3. Results and discussion
3.1. Data set and training parameter settings
(1) Experimental settings
All our experiments are conducted on a computer with Intel Core i7-10750H CPU 2.60 GHz, 16 GB RAM, NVIDIA GeForce GTX 3090 Ti. We train the convolutional sparse and low-rank dictionary with sliding step size set to 1, sliding window size set to 8×8, dictionary size set to 64×512, error set to ℰ = 0.03, and decomposition level set to 3.
(2) Data sets and comparison methods
To validate the performance of the proposed method. We selected 136 sets of aligned AD brain medical images (image size of 256×256 pixels) as the source images to be fused. All image slices were obtained from the Harvard Whole Brain Atlas database (Johnson and Becker, 2001), and the three AD medical image types included 42 sets of CT-MRI images; 42 sets of MRI-PET images; and 52 sets of MRI-SPECT images. Four contrast algorithms were adopted for comparison, including nonsubsampled contourlet (NSCT) (Li and Wang, 2011), NSST (Kong et al., 2014), guided filter ng fusion (GFF) (Li et al., 2013), and Laplacian redecomposition (ReLP) (Li et al., 2020).
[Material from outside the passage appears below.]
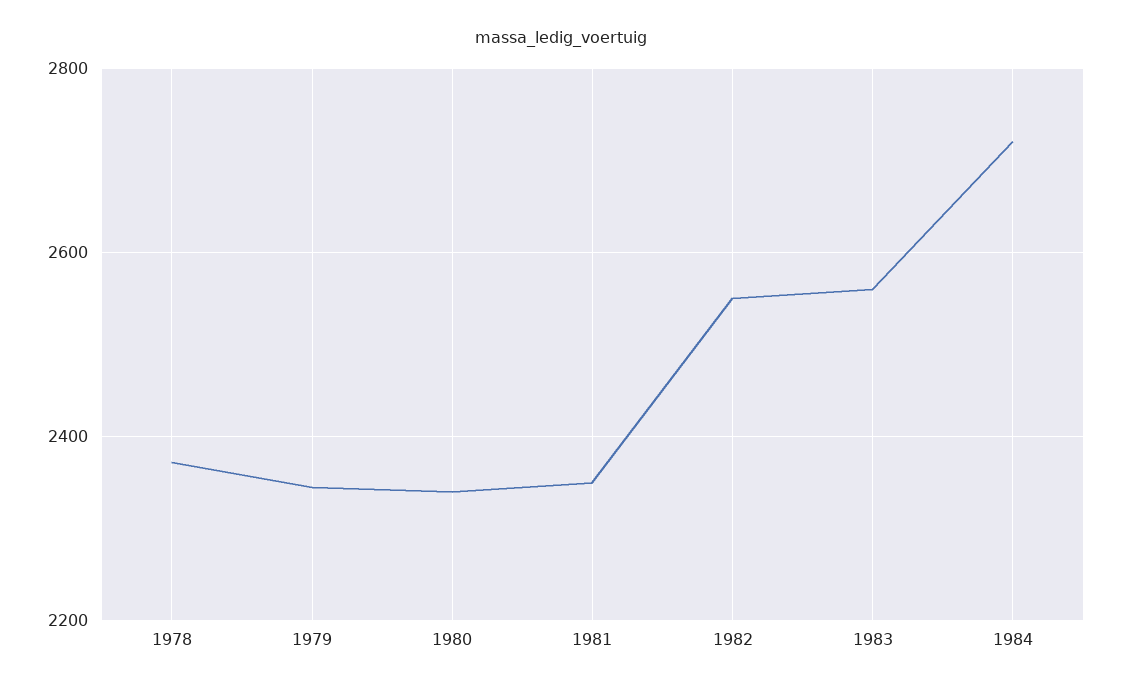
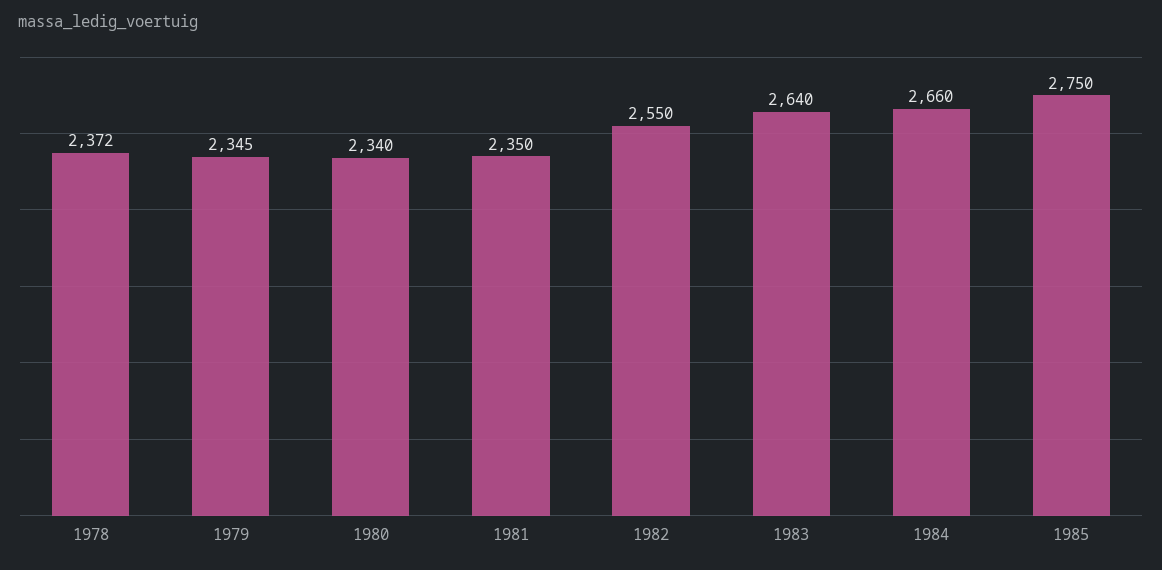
1983: 2560 -> 2640
1984: 2720 -> 2660
1985: none -> 2750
(3) Objective evaluation metrics
We selected 10 metrics for objective index evaluation and analysis: mutual information (MI) (Xydeas and Petrovic, 2000), natural image quality evaluator (NIQE) (Mittal et al., 2012), average gradient (AG) (Du et al., 2017), edge intensity (EI) (Wang et al., 2012), tone-mapped image quality index (TMQI) (Yeganeh and Wang, 2012), spatial frequency (SF) (Eskicioglu and Fisher, 1995), SD (Liu et al., 2011), root mean square error (RMSE) (Zhang et al., 2018), gradient similarity mechanism (GSM) (Liu et al., 2011), and VIF (Sheikh and Bovik, 2006). SF is the spatial frequency, which is a measure of the richness of image detail and reflects the sharpness of image detail. A larger value means that the image detail is richer. SD is the standard deviation, which measures the contrast of the image; a larger value indicates a better contrast of the image. RMSE is the root mean square error, which measures the difference between the fused image and the source image; a smaller value indicates that the fused image information is closer to the source image. GSM measures the gradient similarity between images; a larger value indicates that the gradient information of the fused image is closer to the source image. NIQE index, the smaller the value, the smaller the distortion. VIF is an image information measure that quantifies the information present in the fused image; larger values indicate better fusion. NIQE measures the simple distance between the model statistic and the distorted image statistic. AG indicates the average gradient, which is used to extract the contrast and texture change features of the image. EI reflects the sharpness of the edges. TMQI index measures the significant features of brightness and contrast between the reference image and the fused image, and measures the structural fidelity of the fused image. Larger values of MI, SF, AG, EI, and TMQI indexes indicate better fusion.
3.2. CT-MRI fusion results comparison
In Figure 3, we used 42 sets of CT-MRI fused images and randomly selected seven fused images for comparison. From the figure, we can see that the images fused by NSCT and GFF algorithms are too dark. The images fused by NSST are not only darker but also distorted. The images fused by ReLP algorithm have better brightness but not enough texture details. Our fusion algorithm performs best in terms of brightness, detail texture and edge contour.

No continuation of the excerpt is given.